Passato prossimo


    Quella mattina, come questo futuro, mi sono svegliato orfano dal sogno. Mi sono alzato senza mappa o bussola nascosta nel calendario. «Si tutta lingua fosse solamente binaria o come nelle righi sotto la doccia», ho pensato inutilmente come inutile è pensare. Quindi, mi sono preparato la colazione del condannato della giornata che non aveva numero neanche senso. Con la testa in giù, ho bevuto una tazzina di caffè e ho pensato, inutilmente, si un condannato può scegliere, forse come Keith LaMar che salva Albert Marquès con il suo libro Il jazz suona nel braccio della morte. Accerchiato dalle circostanze, magari é possibile eleggere certa quantità di opzioni sopravvissute dopo le coniugazioni del passato prossimo. Sicuramente una consolazione maldestra; oppure questo o nulla. Ma in fondo, io che ne so?

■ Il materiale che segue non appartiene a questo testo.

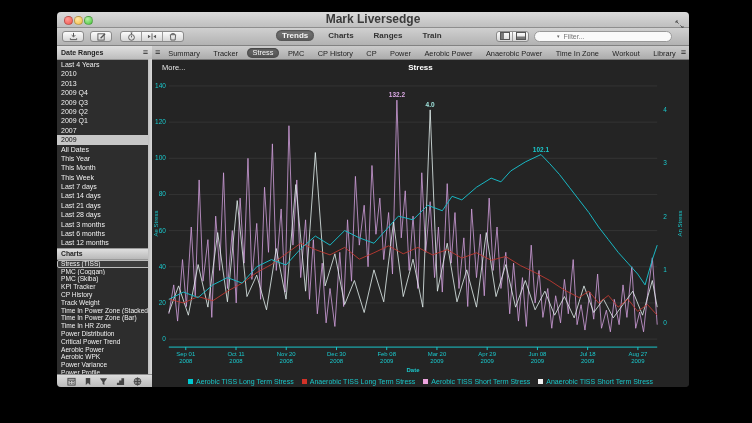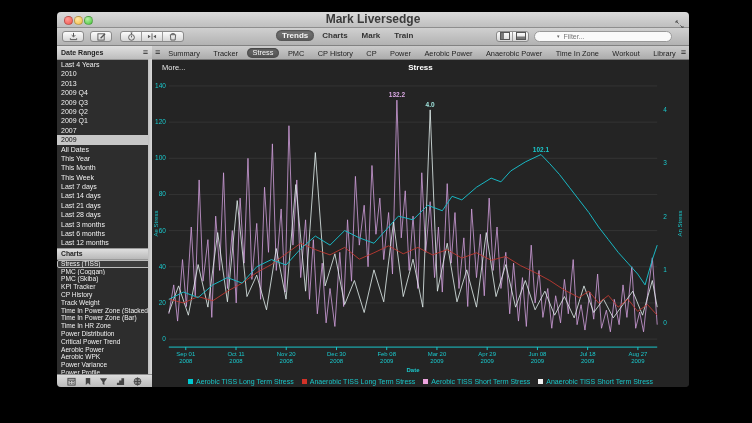"Trends" .seg { gap: 2px -> 8px }
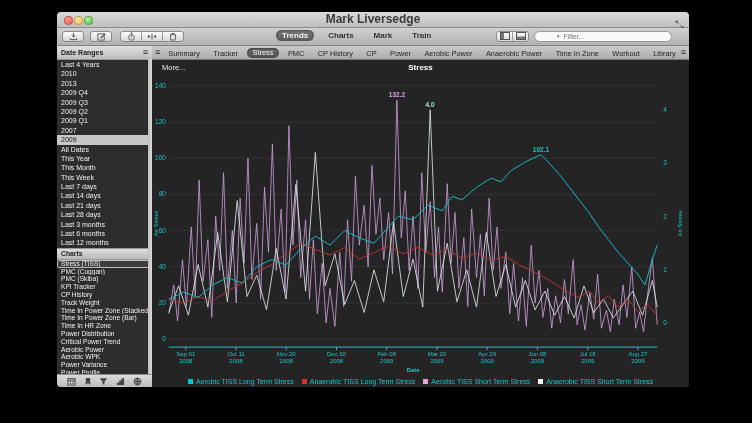"Mark" span.seg-item { text: Mark -> Ranges }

    Sono uscito da casa nonostante il strano calore autunnale e non ho saputo a dove andare senza segnali stradali né semafori alcuni. La città, il campo aberto, era una cella interna senza giusta condanna. Tuttavia, i miei passi non hanno dimenticato sue letture chiuse nel passato e sono andato, come un cosmonauta, alla ringhiera di fronte alla spiaggia. Una leggera brezza mi ha insegnato i limiti di chi non c'è figli, albero, libro oppure speranza scritta. E ho ricordato che non so si ho scelto e, di aver scelto lo scelto, sono contento de la scelta que ho fatto. Si, credo que si, anche ci sono alcuni cose que non ho potuto scegliere: come questi occhi verdi, la solitudine aderita alla notte senza petto e questa stampella che porto fino al ultimo gate di imbarco. Però sta bene così. Ciao, abitanti del mio passato. Non voglio dimenticarlo in un prossimo passato dove non c’è scelta.